◆ **Your task**
Exclude the pictures from your copy, and reproduce each entry below verbatim.
== Segment start ==
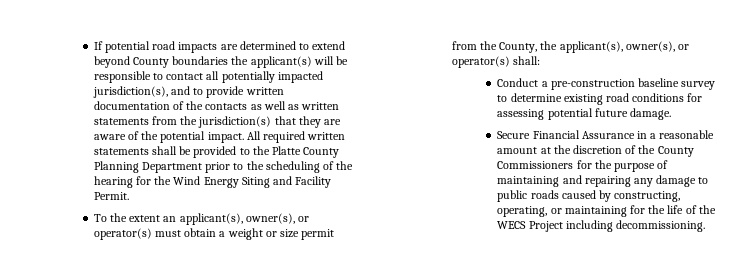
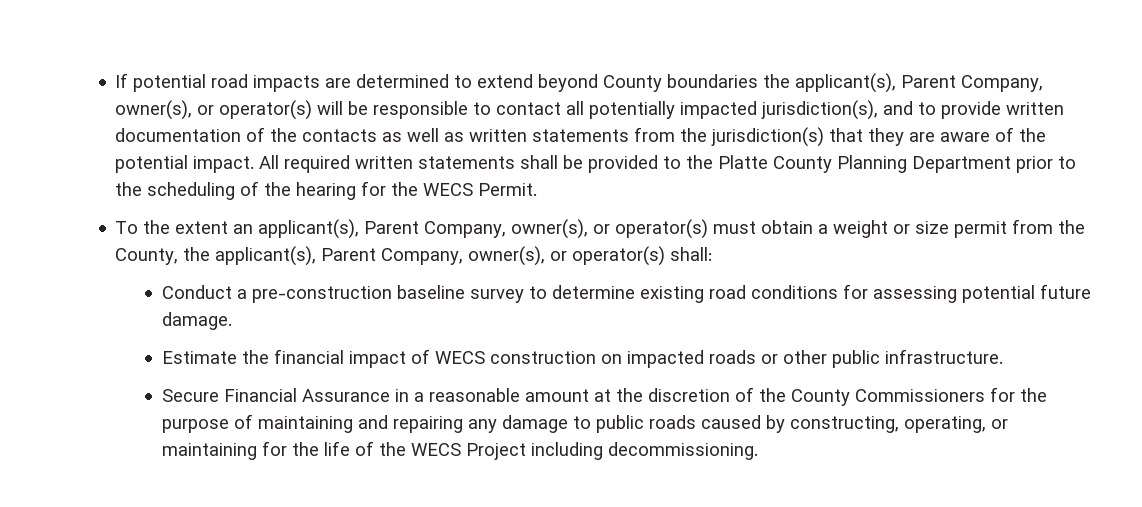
- If potential road impacts are determined to extend beyond County boundaries the applicant(s) will be responsible to contact all potentially impacted jurisdiction(s), and to provide written documentation of the contacts as well as written statements from the jurisdiction(s) that they are aware of the potential impact.
+ If potential road impacts are determined to extend beyond County boundaries the applicant(s), Parent Company, owner(s), or operator(s) will be responsible to contact all potentially impacted jurisdiction(s), and to provide written documentation of the contacts as well as written statements from the jurisdiction(s) that they are aware of the potential impact.
- All required written statements shall be provided to the Platte County Planning Department prior to the scheduling of the hearing for the Wind Energy Siting and Facility Permit.
+ All required written statements shall be provided to the Platte County Planning Department prior to the scheduling of the hearing for the WECS Permit.
- To the extent an applicant(s), owner(s), or operator(s) must obtain a weight or size permit from the County, the applicant(s), owner(s), or operator(s) shall:
+ To the extent an applicant(s), Parent Company, owner(s), or operator(s) must obtain a weight or size permit from the County, the applicant(s), Parent Company, owner(s), or operator(s) shall:
+ Estimate the financial impact of WECS construction on impacted roads or other public infrastructure.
== Segment end ==
◆ **Task response**
- If potential road impacts are determined to extend beyond County boundaries the applicant(s) will be responsible to contact all potentially impacted jurisdiction(s), and to provide written documentation of the contacts as well as written statements from the jurisdiction(s) that they are aware of the potential impact.
+ If potential road impacts are determined to extend beyond County boundaries the applicant(s), Parent Company, owner(s), or operator(s) will be responsible to contact all potentially impacted jurisdiction(s), and to provide written documentation of the contacts as well as written statements from the jurisdiction(s) that they are aware of the potential impact.
- All required written statements shall be provided to the Platte County Planning Department prior to the scheduling of the hearing for the Wind Energy Siting and Facility Permit.
+ All required written statements shall be provided to the Platte County Planning Department prior to the scheduling of the hearing for the WECS Permit.
- To the extent an applicant(s), owner(s), or operator(s) must obtain a weight or size permit from the County, the applicant(s), owner(s), or operator(s) shall:
+ To the extent an applicant(s), Parent Company, owner(s), or operator(s) must obtain a weight or size permit from the County, the applicant(s), Parent Company, owner(s), or operator(s) shall:
+ Estimate the financial impact of WECS construction on impacted roads or other public infrastructure.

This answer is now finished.